I am not sure if this is because I have Server installed or what precisely, but it appears that Parallels thinks that I am not running 10.11 as a HOST OS from its message for my 10.11 GUEST: What could be causing this problem? I have been able to run OS X 10.11 (identical Guest image) on another OS X 10.11 workstation, but the main one is giving me fits with the above message.
Hi George seeing as parallels have no interest in helping you open terminal and input sudo nvram 8BE4DF61-93CA-11d2-AA0D-00E098032B8C:BootCurrent=%80%00 then try again
Hi @BryanS1, thanks so much for your input! I am curious, that appears to be a similar string to what netkas has posted when I did a search on it, which is fine, but I'd like to understand the particulars if you don't mind? Can you explain what the UUID means and then, more particularly, what the BootCurrent parameter of `%80%00` indicates since I'm seeing other strings with simply a `1` here for the argument?
So @BryanS1, I was a bit nervous about throwing that command on into my nvram for fear of not knowing what the final args actually are (especially since I'm running a driver that needs to have the kext-dev-mode set on) or I end up having some problems (I run ZFS). I ended up poking about my current values and didn't see anything that this should interfere with so I set it. Unfortunately even after setting this new value, I still didn't see it printed out via the `-p` option... so I certainly want to know even more at this point what this is actually doing and why am not seeing a more verbose list of `nvram` parameters. But thanks! This does seem to have resolved the issue and I can fire up OS X now in Parallels!
Hi George, It was an obscure tech support article in the parallels help section that had no real relation as i am not running my computer in Guest mode, but obviously parallels thinks that i am for some reason. Here are the steps to resolution that they suggest. - Only Hard setting the the nvram worked for me. Reset NVRAM, PRAM on Mac as described here: OS X Mavericks: Reset your computer's PRAM Try to install OS X virtual machine.

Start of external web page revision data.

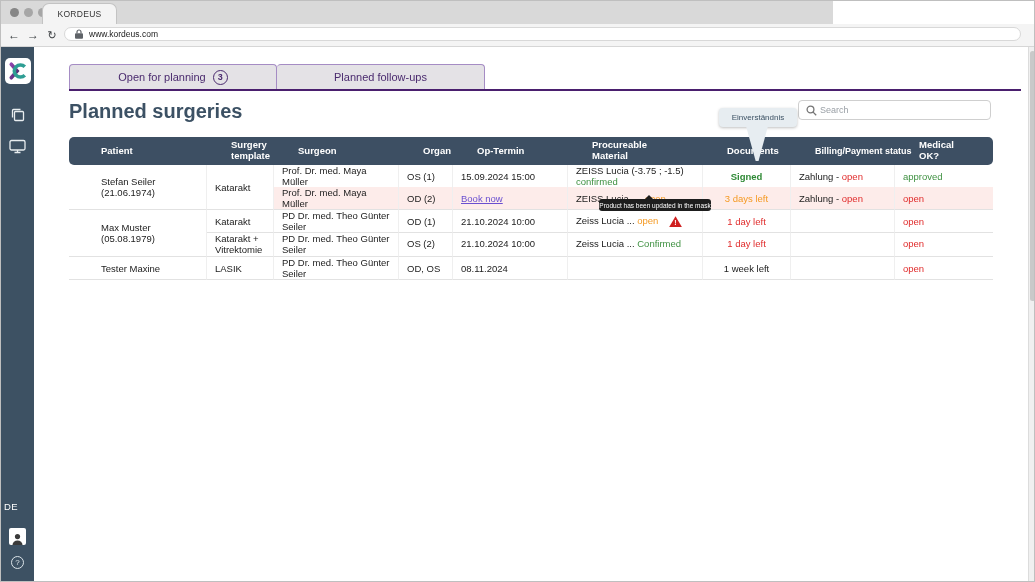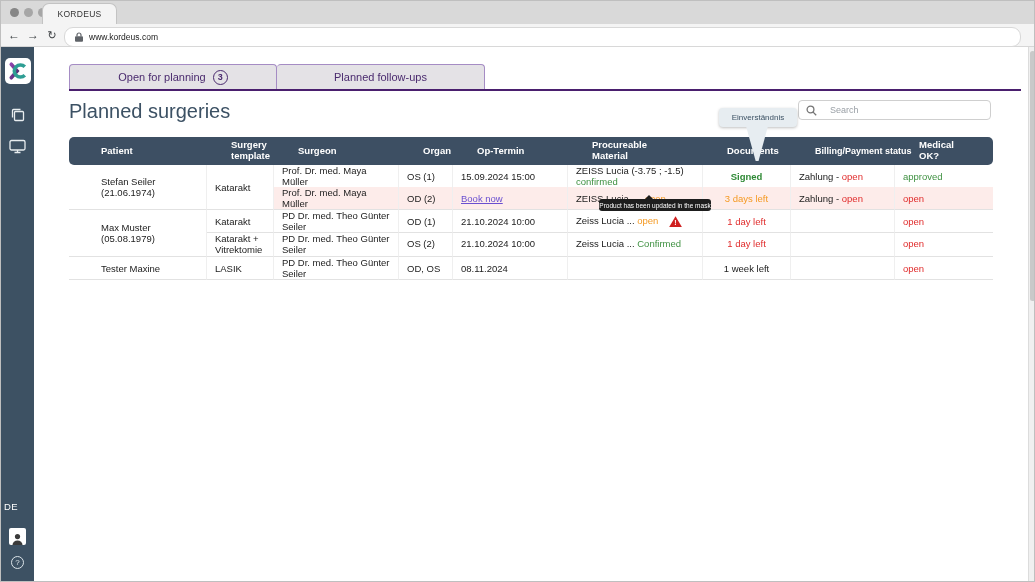"KORDEUS" .tabstrip { width: 1035px -> 832px }
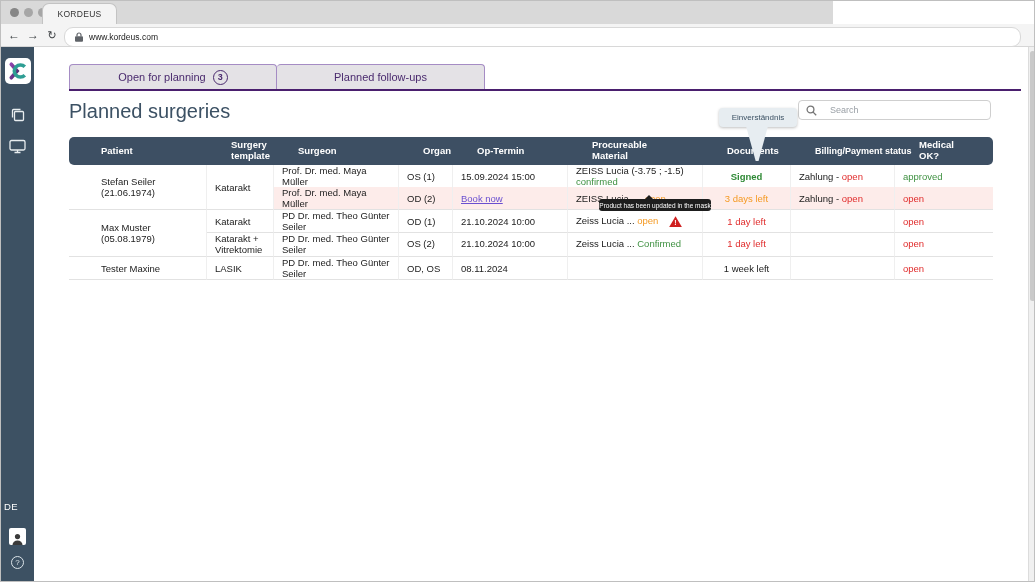"www.kordeus.com" .urlpill { height: 20px -> 14px }
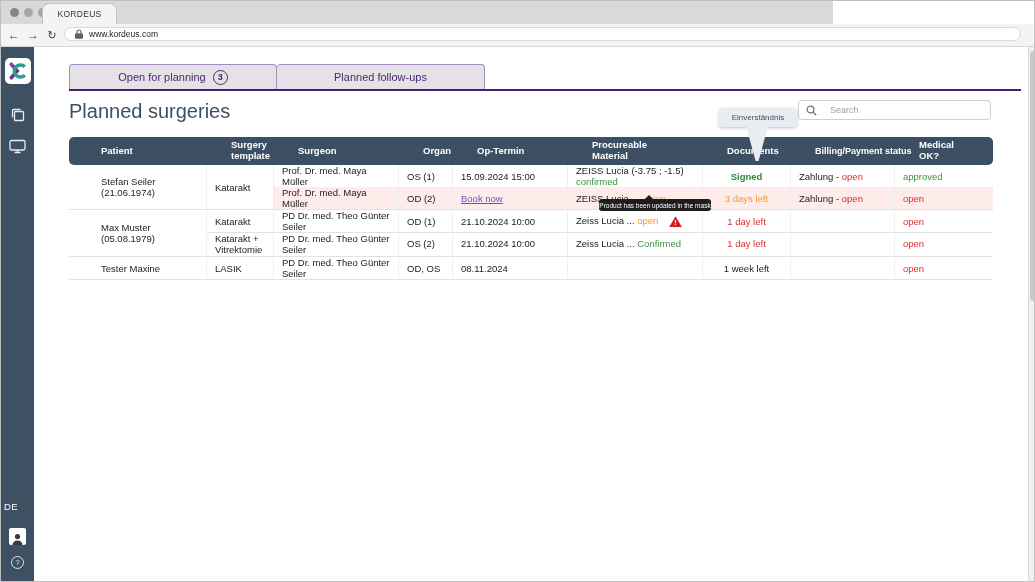"Planned surgeries" .page-title { font-weight: normal -> bold }
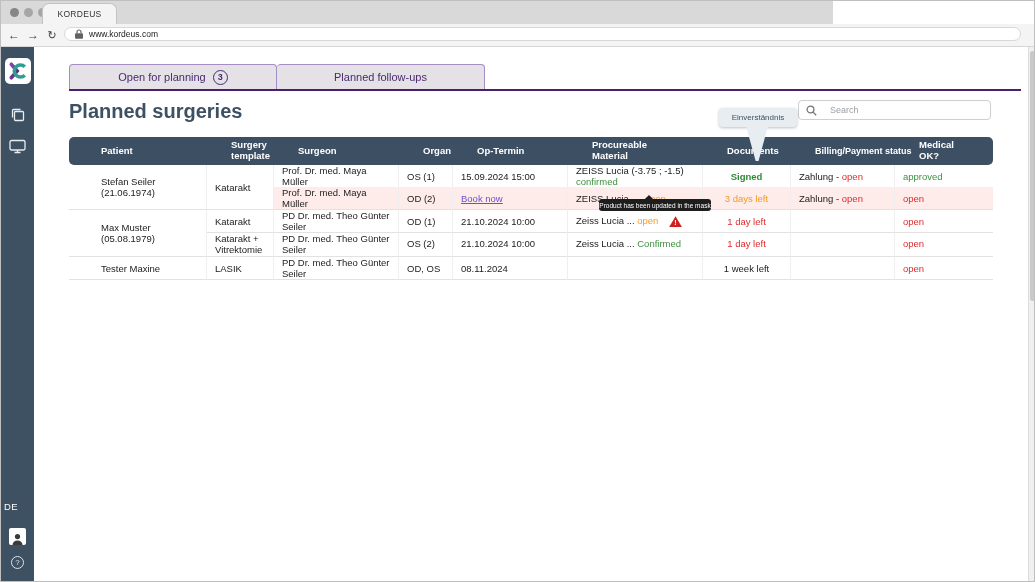"Search" .searchbox { gap: 13px -> 3px }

If the issue still persists: Open the Terminal (Finder/Applications/Utilities/Terminal) Execute the following commands: nvram 8BE4DF61-93CA-11d2-AA0D-00E098032B8C:BootCurrent If you get this output, than everything is OK with your NVRAM: 8BE4DF61-93CA-11d2-AA0D-00E098032B8C:BootCurrent %80%00 (or %00%00) If you get the following error message, then you need to apply the solution below: 00E098032B8C:BootCurrentnvram: Error getting variable - '8BE4DF61-93CA-11d2-AA0D-00E098032B8C:BootCurrent': (iokit/common) data was not found The solution is to execute the following command in Terminal: sudo nvram 8BE4DF61-93CA-11d2-AA0D-00E098032B8C:BootCurrent=%80%00 There is little on offer with regards to why this is the solution, but the article can be found here http://kb.parallels.com/en/122836
Very interesting, thanks! It did indeed do the trick. Hopefully some day we can learn the details as to WHY!
Thank you @BryanS1, for sharing the steps as per http://kb.parallels.com/122836 as this issue is mainly occurs of the internal version conflict.
Can you create a new Mac admin user, uninstall and reinstall Parallels Desktop from there to check if the issue persists for further analysis and assistance.